中国政府によるウイグル人イスラム教徒、チベット人、香港市民等への迫害・弾圧の蔓延が物議を醸す中、2022年北京冬季オリンピックの開催を迎えた。これを機に中国に圧力をかけることを国際社会に促す複数の人権団体と元国連当局者が大詰めの訴えを行った。
2月4日から20日にかけて開催される今回の大会には、世界各国から数千人に上る選手、政府職員、外交官等が参加する。 ロンドンに拠点を置く国際的な人権団体「アムネスティ・インターナショナル」は、北京に代表団を派遣する諸国は冬季オリンピックおよび3月4日から13日にかけて開催される北京パラリンピックという機会を良好に利用して中国政府に改善を要請する必要があると訴えている。
アムネスティで中国研究を専門とするアルカン・アカド(Alkan Akad)研究員は声明を通して、「中国当局がスポーツを利用して問題から社会の目を逸らす単なる手段として北京冬季オリンピックを終わらせるべきではない。国際社会はこの中国政府の宣伝工作に加担してはならない」と主張している。
アカド研究員はまた、「大会は中国の凄まじい人権迫害の歴史から注意を逸らすために利用されるべきではない。反対に、今回の大会はこうした問題解決に向けて中国に圧力をかける良好な機会となるはずだ」とも述べている。
アムネスティの説明では、中国政府が大会開催期間中に報道の自由、労働者の権利、平和的デモを尊重するという公約に従うという証拠はない。 同研究員は、「中国では表現の自由の権利が体系的に侵害されている。だからこそ、当局が『取り扱いに注意を要する』と見なす問題を含め、IOC[国際オリンピック委員会]と国内オリンピック委員会(NOC)が人権について発言する意思のある選手やスポーツ関係者の意向を適切に尊重することが重要となる」と述べている。
アムネスティは上記の訴えに併せて、現在拘束されているウイグル人経済学者のイリハム・トフティ(Ilham Tohti)教授、張展(Zhang Zhan)市民記者、労働者の人権問題に取り組んできた李翘楚(Li Qiaochu)活動家、高智晟(Gao Zhisheng)人権派弁護士、チベット人ブロガーのリンチェン・ツルトゥリム(Rinchen Tsultrim)僧侶の中国人活動家5人の釈放を要請した。

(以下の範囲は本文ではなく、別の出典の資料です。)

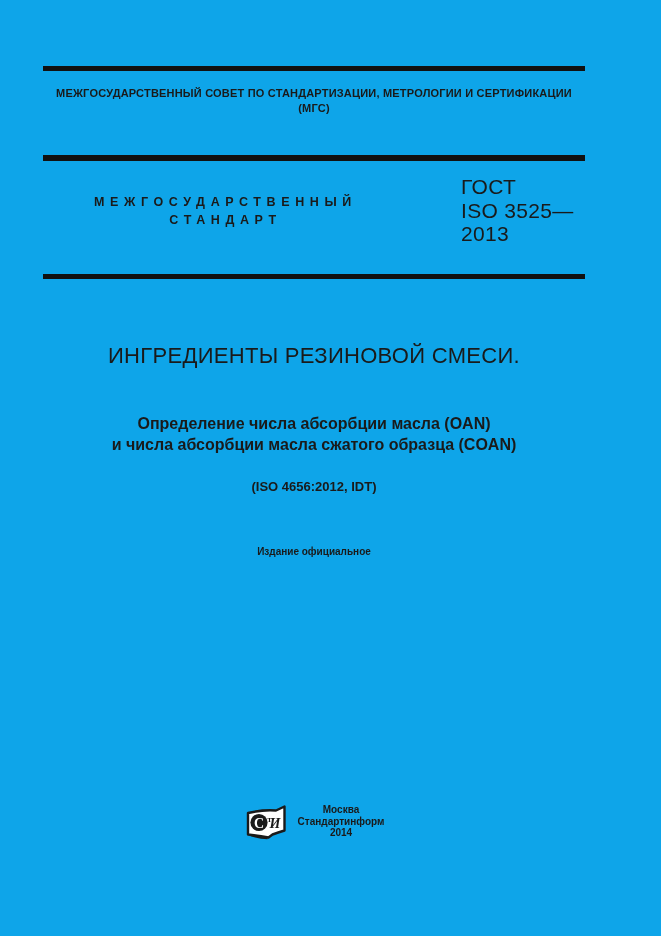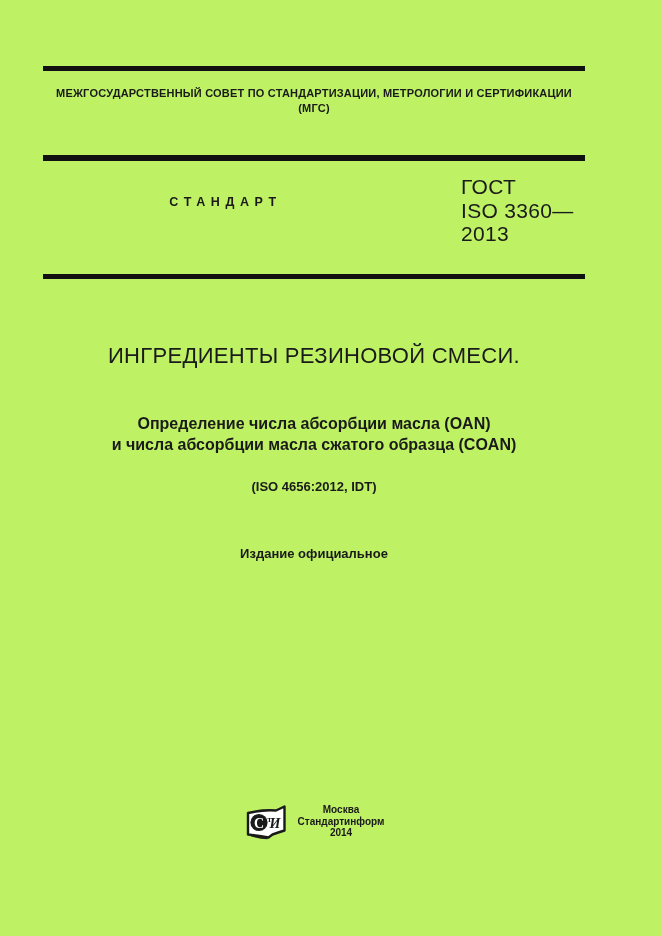"МЕЖГОСУДАРСТВЕННЫЙ СОВЕТ ПО" .page { background: #bef264 -> #0ea5e9 }
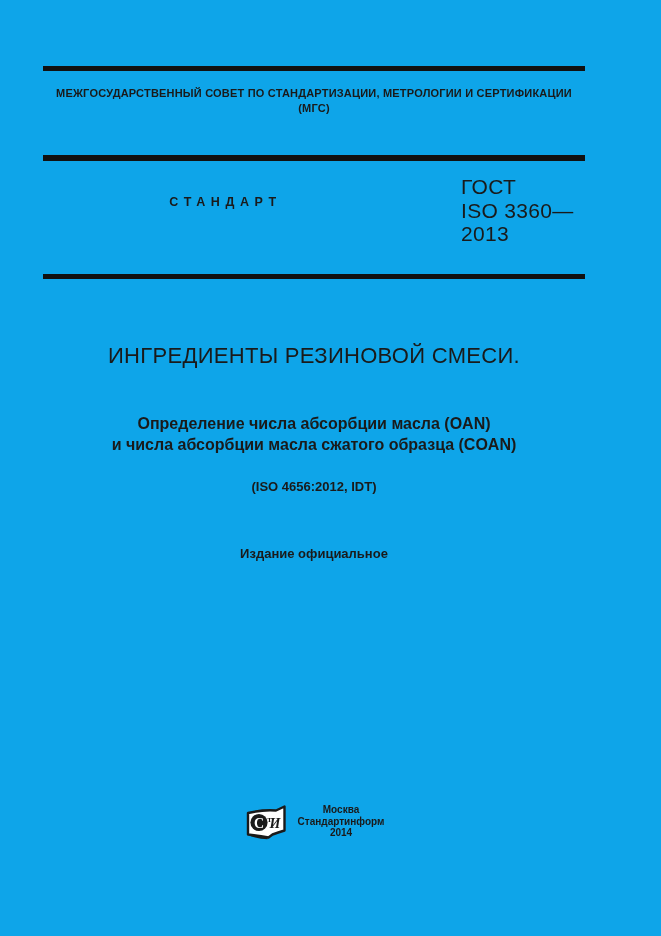"МЕЖГОСУДАРСТВЕННЫЙ" div { html: none -> <div>МЕЖГОСУДАРСТВЕННЫЙ</div> }
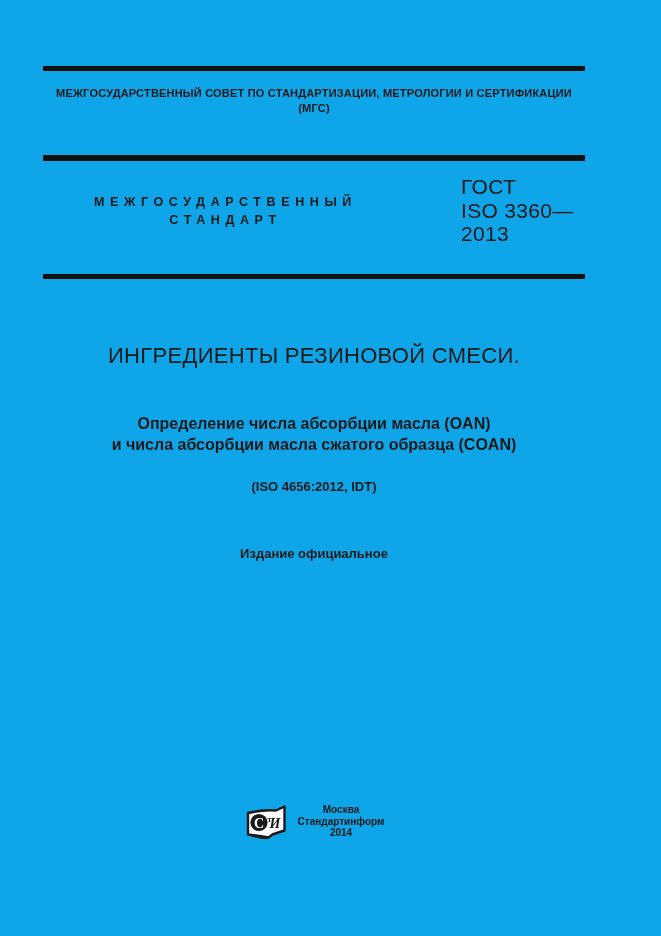"ISO 3360—" div { text: 3360 -> 3525 }
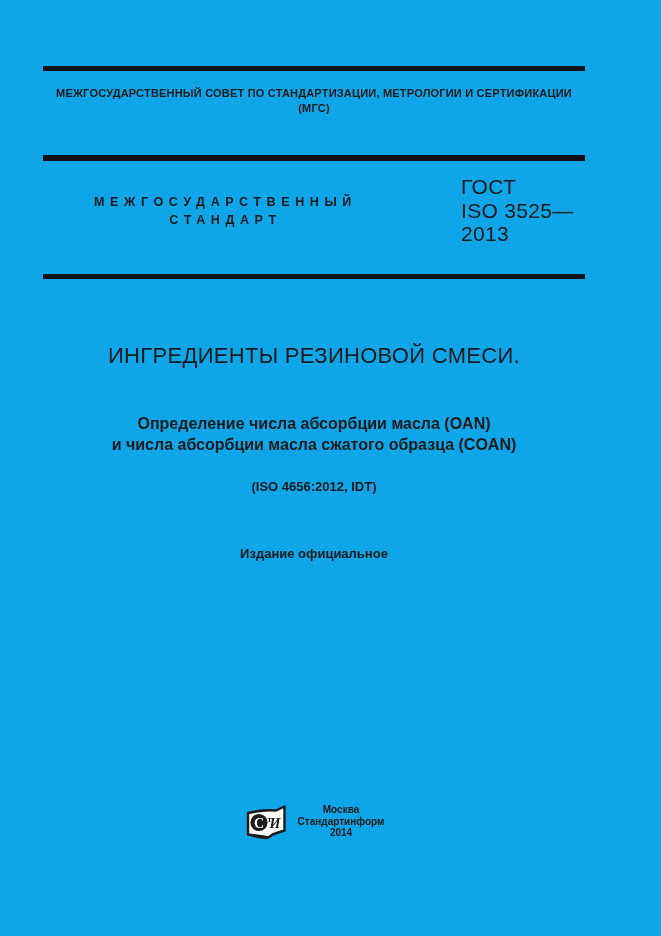"Издание официальное" .edition-note { font-size: 13px -> 10px }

アカド研究員は、「中国政府がオリンピックを国家宣伝の場として利用したいのであれば、まず平和的に人権擁護を訴えたというだけで訴追・拘留されたすべての人々を釈放することから始めるべきだ」と主張している。
チベット人、ウイグル人、モンゴル人などの少数派を代表する250超の市民社会団体の連合が、アントニオ・グテーレス(Antonio Guterres)国連事務総長に対して北京冬季オリンピックへの不参加を求めた。
国連と米国などの西側諸国は、中国新疆ウイグル自治区に居住する1,200万人のウイグル人やテュルク(トルコ)系少数民族に対する中国の組織的な弾圧を「人道に対する罪」として非難しただけでなく、同自治区に向けた中国政策を大量虐殺(ジェノサイド)と認定した。
米国を含む数ヵ国はすでに北京オリンピックの外交ボイコットを表明している。
米国国務省の国際女性問題担当大使および国連女性の地位委員会(CSW)米国代表を務めた経歴を持つケリー・E・カリー(Kelley E. Currie)法務博士は、人権問題への対処を中国に強く要請しなかった国際オリンピック委員会と大会の企業スポンサーは同国を例外扱いしたことになると話している。
カリー法務博士は、「通常、同委員会は女性の権利やジェンダー問題、また他の人権問題には言及する」とし、「人権については、そのウェブサイトにも原則として明記されている。しかし、なぜか中国だけは例外として扱う。これに関しては企業スポンサーも同様である」と述べている。
同法務博士はまた、「さらに憂慮すべき現状として、同委員会が中国にだけは非常に慇懃な態度を維持し、口をつぐんでしまうことが挙げられる。さも委員会には責任などないと言わんばかりの態度である」とし、「これは国際オリンピック委員会の責任である」と主張している。